### Image comparison data
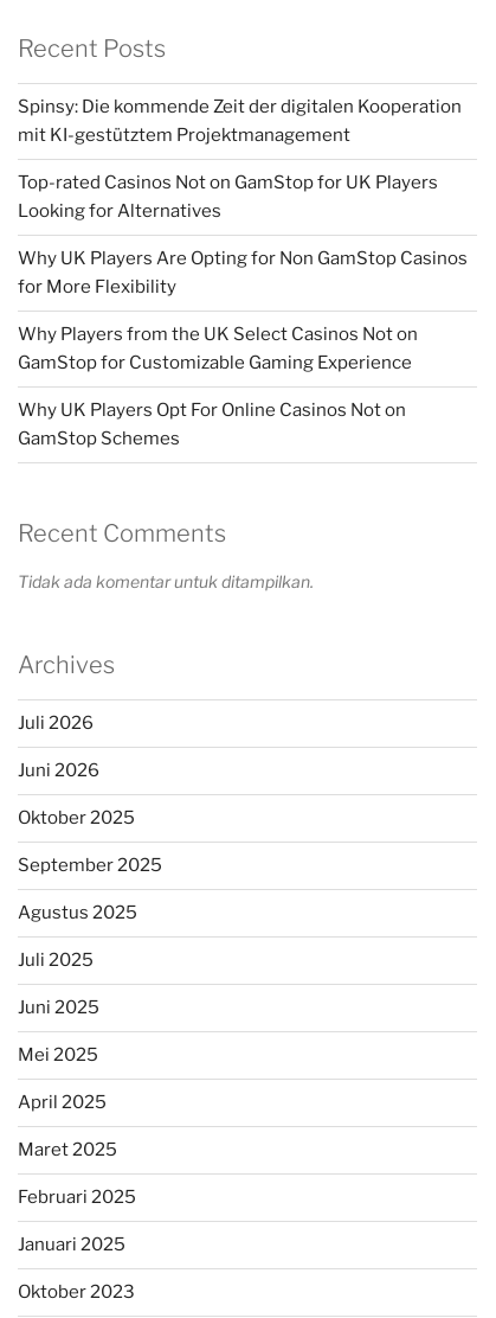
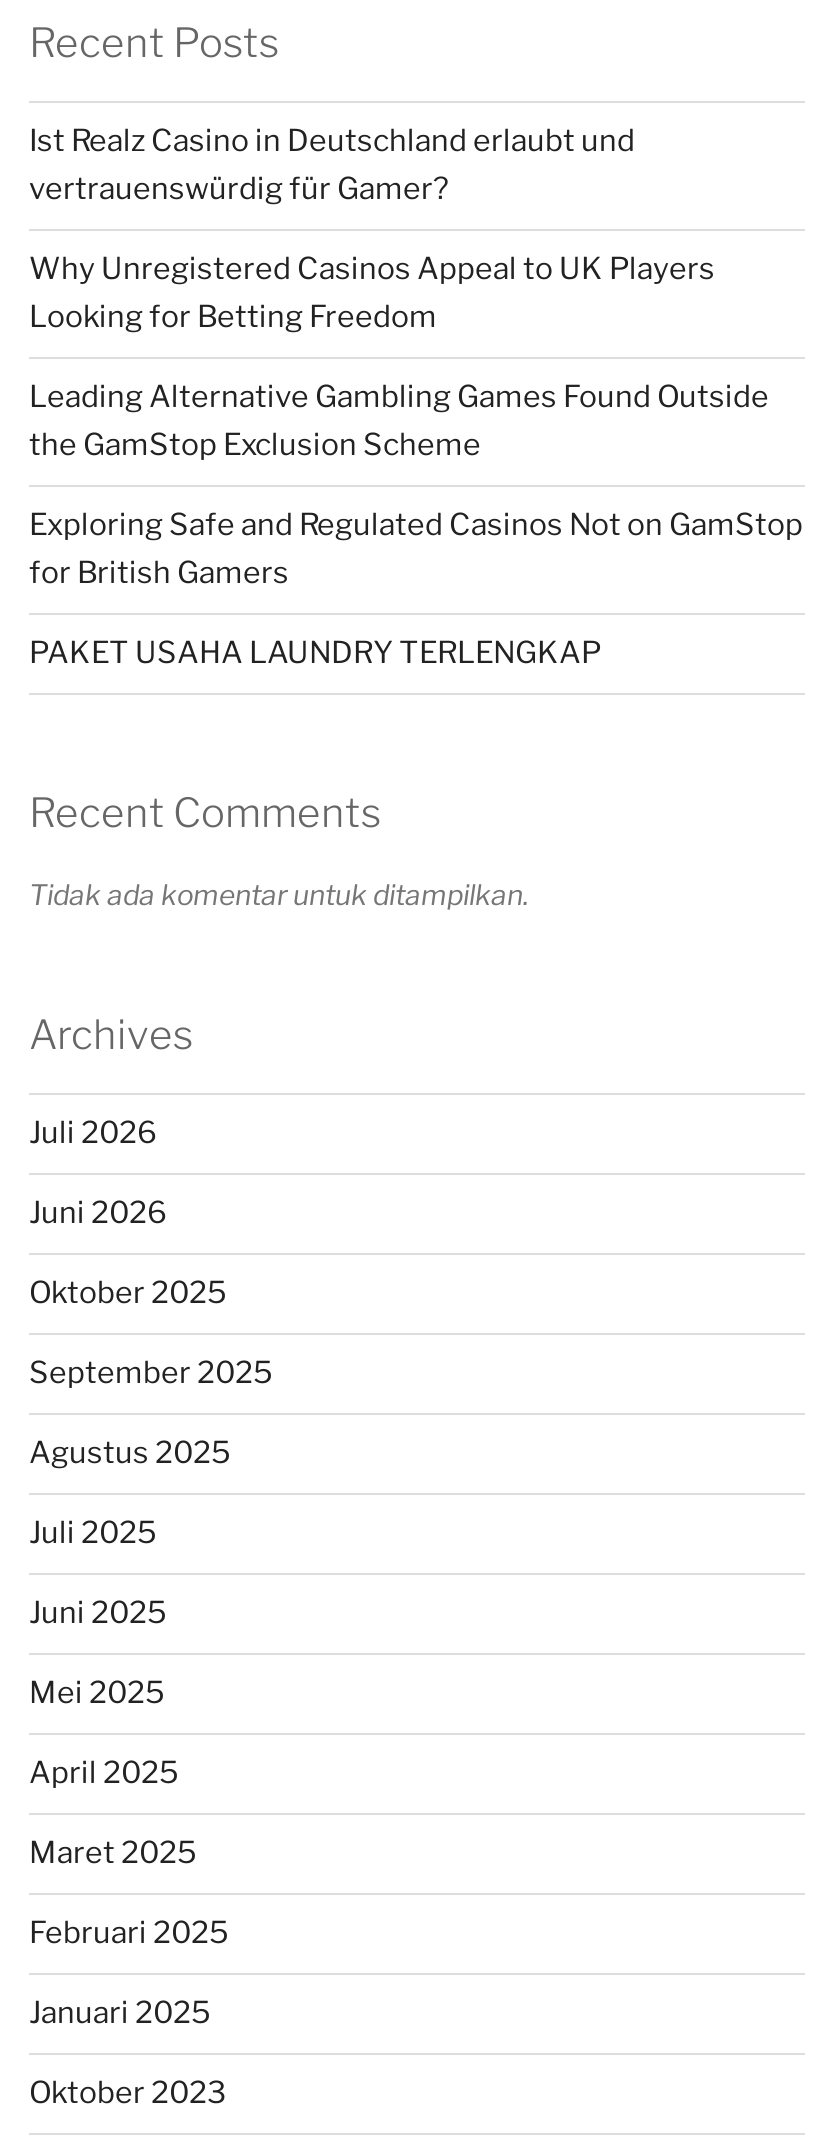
[18,96,462,146] Spinsy: Die kommende Zeit der digitalen Kooperation | mit KI-gestütztem Projektmanagement -> [29,123,635,207] Ist Realz Casino in Deutschland erlaubt und | vertrauenswürdig für Gamer?
[18,172,438,222] Top-rated Casinos Not on GamStop for UK Players | Looking for Alternatives -> [29,251,715,335] Why Unregistered Casinos Appeal to UK Players | Looking for Betting Freedom
[18,248,468,298] Why UK Players Are Opting for Non GamStop Casinos | for More Flexibility -> [29,379,769,463] Leading Alternative Gambling Games Found Outside | the GamStop Exclusion Scheme
[18,324,418,374] Why Players from the UK Select Casinos Not on | GamStop for Customizable Gaming Experience -> [29,507,803,591] Exploring Safe and Regulated Casinos Not on GamStop | for British Gamers
[18,400,406,449] Why UK Players Opt For Online Casinos Not on | GamStop Schemes -> [29,635,601,671] PAKET USAHA LAUNDRY TERLENGKAP

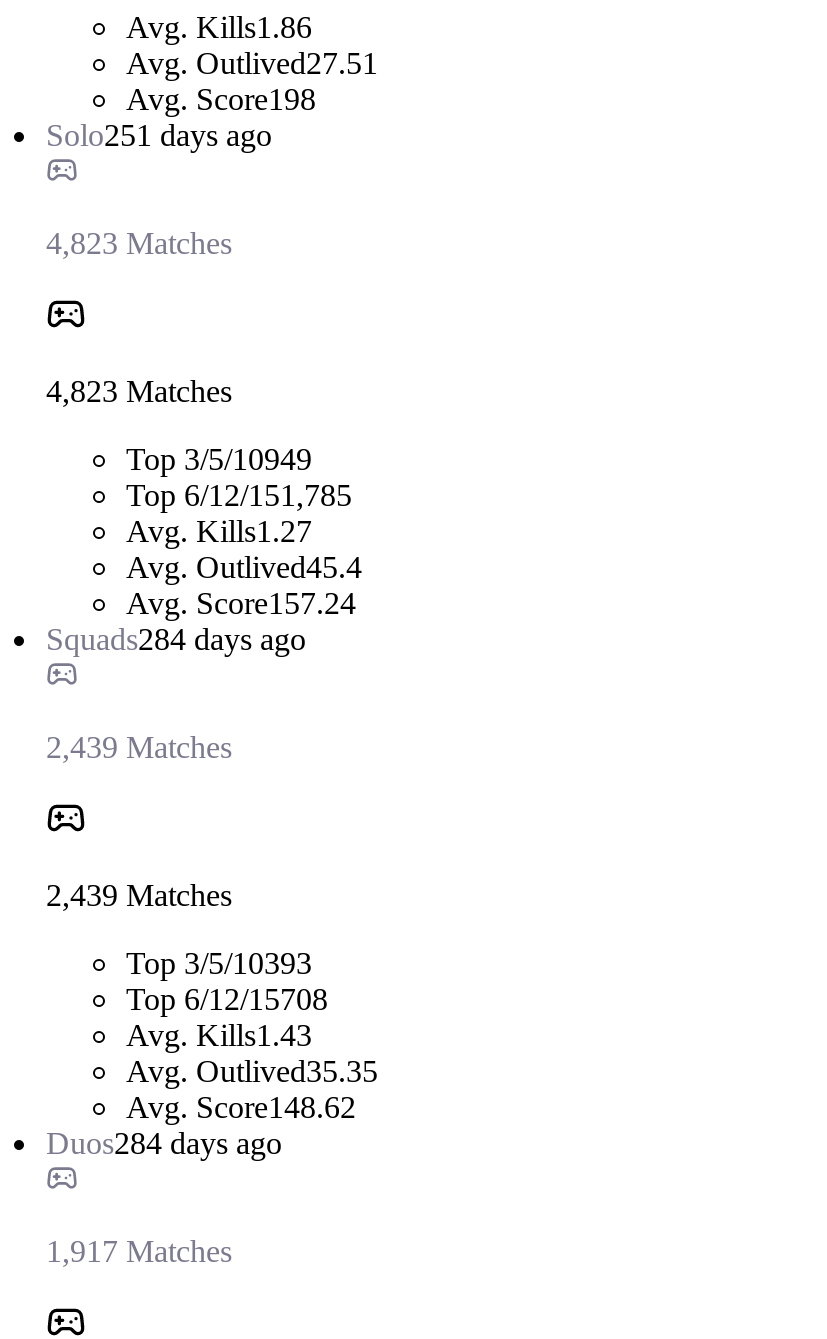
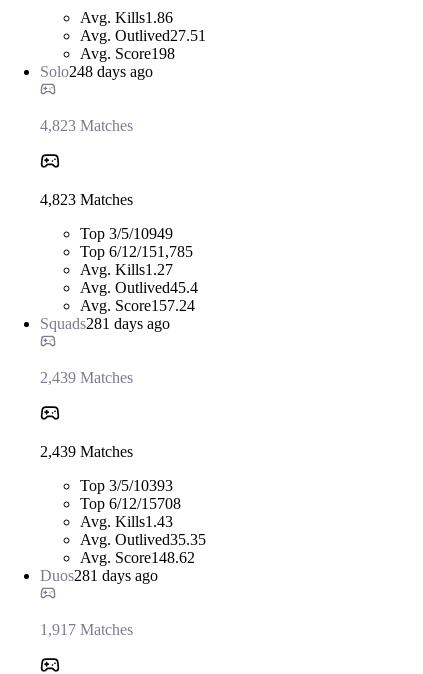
[46,118,272,152] Solo251 days ago -> [40,63,153,80] Solo248 days ago
[46,622,306,656] Squads284 days ago -> [40,315,170,332] Squads281 days ago
[46,1126,282,1160] Duos284 days ago -> [40,567,158,584] Duos281 days ago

### Problem to solve
Copy out each line of the data that holds the string "days".

### Answer below
[46,118,272,152] Solo251 days ago -> [40,63,153,80] Solo248 days ago
[46,622,306,656] Squads284 days ago -> [40,315,170,332] Squads281 days ago
[46,1126,282,1160] Duos284 days ago -> [40,567,158,584] Duos281 days ago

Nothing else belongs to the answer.